/module11-searching

Module 11: Searching and Efficiency

Primary LanguageJupyter NotebookMIT LicenseMIT

Module 11: Searching and Efficiency

One of the most common and important uses of computer programs is to search a large set of data for a specific record or observation—indeed, a significant portion of what computers do is search through data. This module covers a number of common patterns and algorithms used when searching through lists of data in order to answer questions about that data. Note that this module introduces no new syntax, but instead provides a deeper look a using loops and lists.

Contents

Resources

Linear Search

Fundamentally, search algorithms are used to "find" a particular item in list: given a very large list of elements, the goal of the search is to determine whether the list contains the "target" item, and if so where in the list that element is. Thus basic search algorithms are used to answer the questions is an item in a list? or which element in the list is the item?.

  • Python does contain built-in operators and list methods (e.g., in, index(), max() etc.) that can answer simple versions of these questions. However, more complex programs may require you to create your own "custom" searches following the patterns described here.

The most basic algorithm we can use to answer these questions is called a linear search. Intuitively, this search takes all of the eleemnts in a list, and then goes down the "line" of elements one after another, checking if each element in turn is the target item. (Think: "Are you who I'm looking for?" "No" "Are you who I'm looking for?" "No", "Are you who I'm looking for?" "Yes!"). If we get through the entire line of items without finding the target (without anyone answering "yes"), then we know that the target is not in the list (because we checked everyone)!

This kind of search involves just a simple for loop (to consider every element) and if statement (to check if the item is the target:

def linear_in(a_list, target):
    """Searches the given list for the given target value.
       Returns whether or not the target is in the list"""

    for element in a_list:  # go through each element
        if element == target:  # check that element
            return True  # if found, report so!

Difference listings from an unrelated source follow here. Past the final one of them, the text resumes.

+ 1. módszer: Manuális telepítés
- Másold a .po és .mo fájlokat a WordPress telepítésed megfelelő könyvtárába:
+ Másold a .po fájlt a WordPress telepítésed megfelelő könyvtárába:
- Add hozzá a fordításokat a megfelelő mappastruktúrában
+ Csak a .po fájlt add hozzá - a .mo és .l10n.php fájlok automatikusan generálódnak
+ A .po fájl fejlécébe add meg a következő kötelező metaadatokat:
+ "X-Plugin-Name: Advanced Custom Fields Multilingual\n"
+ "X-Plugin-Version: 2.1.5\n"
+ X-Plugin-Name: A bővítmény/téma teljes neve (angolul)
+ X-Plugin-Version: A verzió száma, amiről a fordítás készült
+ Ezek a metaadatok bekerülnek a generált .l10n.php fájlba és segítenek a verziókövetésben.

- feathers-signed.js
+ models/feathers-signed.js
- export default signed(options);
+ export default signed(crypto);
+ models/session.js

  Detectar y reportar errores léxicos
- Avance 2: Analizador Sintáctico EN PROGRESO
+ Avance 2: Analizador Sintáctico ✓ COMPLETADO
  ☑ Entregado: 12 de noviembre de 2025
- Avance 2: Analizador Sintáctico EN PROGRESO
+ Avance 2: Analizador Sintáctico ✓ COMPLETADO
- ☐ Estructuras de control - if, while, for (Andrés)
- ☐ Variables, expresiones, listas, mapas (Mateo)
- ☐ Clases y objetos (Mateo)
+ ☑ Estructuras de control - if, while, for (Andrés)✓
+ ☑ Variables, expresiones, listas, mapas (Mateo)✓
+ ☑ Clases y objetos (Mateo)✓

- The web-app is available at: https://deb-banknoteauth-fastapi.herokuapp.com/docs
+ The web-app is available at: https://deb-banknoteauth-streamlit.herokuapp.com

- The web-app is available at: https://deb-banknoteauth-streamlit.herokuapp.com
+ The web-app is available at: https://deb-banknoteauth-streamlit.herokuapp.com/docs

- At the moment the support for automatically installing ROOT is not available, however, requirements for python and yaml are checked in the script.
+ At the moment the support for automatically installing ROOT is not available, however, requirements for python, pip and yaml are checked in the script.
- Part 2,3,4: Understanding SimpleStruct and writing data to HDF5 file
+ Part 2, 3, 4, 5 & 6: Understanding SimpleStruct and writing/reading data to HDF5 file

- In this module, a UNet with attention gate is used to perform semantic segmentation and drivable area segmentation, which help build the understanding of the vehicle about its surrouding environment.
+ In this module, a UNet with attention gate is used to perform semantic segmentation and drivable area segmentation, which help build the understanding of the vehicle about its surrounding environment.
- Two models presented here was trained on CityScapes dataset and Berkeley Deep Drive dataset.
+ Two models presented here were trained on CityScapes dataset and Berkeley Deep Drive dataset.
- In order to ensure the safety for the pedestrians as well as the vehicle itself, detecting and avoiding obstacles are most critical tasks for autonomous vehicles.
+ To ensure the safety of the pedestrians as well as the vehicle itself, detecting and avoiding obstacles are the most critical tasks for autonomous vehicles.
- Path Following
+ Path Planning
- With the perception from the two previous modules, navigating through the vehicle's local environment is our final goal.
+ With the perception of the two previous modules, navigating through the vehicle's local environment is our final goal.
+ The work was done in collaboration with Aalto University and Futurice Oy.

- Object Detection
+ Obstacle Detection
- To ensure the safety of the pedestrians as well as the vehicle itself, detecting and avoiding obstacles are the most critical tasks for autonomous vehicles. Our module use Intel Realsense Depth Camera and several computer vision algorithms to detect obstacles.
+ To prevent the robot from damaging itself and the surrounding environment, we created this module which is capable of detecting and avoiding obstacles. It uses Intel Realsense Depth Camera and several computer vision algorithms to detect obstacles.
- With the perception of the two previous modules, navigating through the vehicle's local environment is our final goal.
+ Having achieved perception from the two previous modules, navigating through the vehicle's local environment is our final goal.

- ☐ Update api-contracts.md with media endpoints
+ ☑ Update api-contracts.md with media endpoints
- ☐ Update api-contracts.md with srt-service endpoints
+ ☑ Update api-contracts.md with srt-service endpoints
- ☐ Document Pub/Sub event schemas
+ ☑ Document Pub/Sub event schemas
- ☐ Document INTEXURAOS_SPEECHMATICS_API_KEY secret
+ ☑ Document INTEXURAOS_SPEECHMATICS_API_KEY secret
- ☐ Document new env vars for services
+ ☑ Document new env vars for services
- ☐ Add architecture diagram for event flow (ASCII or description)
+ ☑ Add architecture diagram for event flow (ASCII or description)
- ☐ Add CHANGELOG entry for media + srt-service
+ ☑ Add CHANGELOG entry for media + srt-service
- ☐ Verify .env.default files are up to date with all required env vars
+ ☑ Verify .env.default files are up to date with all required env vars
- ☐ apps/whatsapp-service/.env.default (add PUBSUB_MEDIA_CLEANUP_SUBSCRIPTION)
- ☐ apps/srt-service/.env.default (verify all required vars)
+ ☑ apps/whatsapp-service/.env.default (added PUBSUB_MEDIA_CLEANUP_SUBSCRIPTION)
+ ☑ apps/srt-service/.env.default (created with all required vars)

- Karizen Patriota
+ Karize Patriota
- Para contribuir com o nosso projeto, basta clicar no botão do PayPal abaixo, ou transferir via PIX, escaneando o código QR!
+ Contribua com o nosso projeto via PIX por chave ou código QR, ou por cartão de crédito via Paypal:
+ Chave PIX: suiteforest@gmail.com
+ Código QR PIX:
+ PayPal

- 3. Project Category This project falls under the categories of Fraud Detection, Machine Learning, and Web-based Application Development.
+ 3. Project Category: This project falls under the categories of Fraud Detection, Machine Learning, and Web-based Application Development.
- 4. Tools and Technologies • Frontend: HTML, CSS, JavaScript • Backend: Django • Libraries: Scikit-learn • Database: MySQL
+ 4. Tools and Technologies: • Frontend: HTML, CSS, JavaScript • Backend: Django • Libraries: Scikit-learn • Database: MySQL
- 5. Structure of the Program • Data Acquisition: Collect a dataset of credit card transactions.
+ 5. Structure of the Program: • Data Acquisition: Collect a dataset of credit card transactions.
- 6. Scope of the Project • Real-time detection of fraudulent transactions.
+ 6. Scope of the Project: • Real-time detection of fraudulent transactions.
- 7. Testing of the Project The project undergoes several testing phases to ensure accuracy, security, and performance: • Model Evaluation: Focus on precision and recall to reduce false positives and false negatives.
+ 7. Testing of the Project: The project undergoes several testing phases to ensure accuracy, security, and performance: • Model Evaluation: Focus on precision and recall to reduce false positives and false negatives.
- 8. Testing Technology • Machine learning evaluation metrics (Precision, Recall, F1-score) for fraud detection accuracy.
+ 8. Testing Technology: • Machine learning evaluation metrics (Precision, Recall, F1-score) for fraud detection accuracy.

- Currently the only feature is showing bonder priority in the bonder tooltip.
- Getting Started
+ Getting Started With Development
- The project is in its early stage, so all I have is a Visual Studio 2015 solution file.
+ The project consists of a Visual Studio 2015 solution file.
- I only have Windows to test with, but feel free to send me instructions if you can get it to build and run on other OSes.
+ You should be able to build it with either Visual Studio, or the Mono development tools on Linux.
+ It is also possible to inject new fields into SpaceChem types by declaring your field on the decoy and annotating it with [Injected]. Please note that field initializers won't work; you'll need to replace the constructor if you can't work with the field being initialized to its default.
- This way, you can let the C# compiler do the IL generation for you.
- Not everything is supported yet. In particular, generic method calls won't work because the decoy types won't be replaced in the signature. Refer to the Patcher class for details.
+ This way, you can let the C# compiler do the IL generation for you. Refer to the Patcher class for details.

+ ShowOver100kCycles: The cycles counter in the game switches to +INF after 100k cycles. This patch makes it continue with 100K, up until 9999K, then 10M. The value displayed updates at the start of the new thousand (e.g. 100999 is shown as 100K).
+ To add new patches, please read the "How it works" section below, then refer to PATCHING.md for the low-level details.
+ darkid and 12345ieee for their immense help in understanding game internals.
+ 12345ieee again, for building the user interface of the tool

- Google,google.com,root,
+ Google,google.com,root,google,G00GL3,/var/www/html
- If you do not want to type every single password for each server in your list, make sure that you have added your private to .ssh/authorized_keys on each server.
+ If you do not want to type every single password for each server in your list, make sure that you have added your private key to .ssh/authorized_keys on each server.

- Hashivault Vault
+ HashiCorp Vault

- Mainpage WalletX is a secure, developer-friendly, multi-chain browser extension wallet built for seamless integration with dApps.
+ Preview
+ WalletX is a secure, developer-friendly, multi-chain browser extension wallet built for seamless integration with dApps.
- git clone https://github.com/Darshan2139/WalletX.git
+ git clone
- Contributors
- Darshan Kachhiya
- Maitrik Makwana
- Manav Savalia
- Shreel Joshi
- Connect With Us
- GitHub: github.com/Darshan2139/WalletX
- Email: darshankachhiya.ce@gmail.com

    return False  # looked at everyone but didn't find, report back

# Example:
numbers = [17, 18, 3, 7, 11, 16, 13, 4] # the list to search
print( linear_in(numbers, 11) )  # True, 11 in list
print( linear_in(numbers, 12) )  # False, 12 not in list

Pay careful attention to the position of the return statements! First, we return True if (when) the target is found—this "exits" the function so we do not keep searching once we've found our target. The second return statement occurs after the loop has entirely finished. We need to check every item in the list before we can conclusively say that the item isn't there (otherwise we may have just missed it).

  • A common error is include an else clause that returns or stores that the item was not found. However, returning False makes the statement "none of the elements in the list is the target" which is dependent on the entire list: looking at a single item won't let us make that claim! Contrast this with returning True, which makes the statement "one of the elements in the list is the target", which can be proved by considering just one item (e.g., the one).

  • While a useful organizing tool, a linear search does not need to be implemented as its own function if you instead use a variable to track whether the item is found or not:

    found = False  # has not been found when we start looking
    for element in a_list:  # go through each element
        if element == target:  # check that element
            found = True  # mark as found!

To determine which element in the list is the target, we use the same structure but consider the index of each element, returning that index when the item is found. By convention, if the target is not in the list, we return -1 (which will be an out-of-bounds index for any list):

def linear_search(a_list, target):
    """Searches the given list for the given target value.
       Returns the index of the target, or -1 if target not in the list"""

    for index in range(len(a_list)):  # go through each element
        if a_list[index] == target:  # check that element
            return index  # if found, report the index

    return -1  # looked at everyone but didn't find, report back

# Example:
numbers = [17, 18, 3, 7, 11, 16, 13, 4] # the list to search
print( linear_search(numbers, 11) )  # 4
print( linear_search(numbers, 12) )  # -1
print( linear_search(numbers, 11) >= 0 )  # True, 11 in list
print( linear_search(numbers, 12) >= 0 )  # False, 12 not in list

Maximal Search

Another common item to search for is the "biggest" (or "smallest") element in the list. This may be the biggest number, the longest word, the slowest turtle, the highest-scoring sports game... any element that has a "greater" ordinal value (e.g., it comes "first" in some ordered listing, whether that ordering is ascending or descending). Whenever you are searching for the "-est" item in a list, you can use the same variant on a linear search.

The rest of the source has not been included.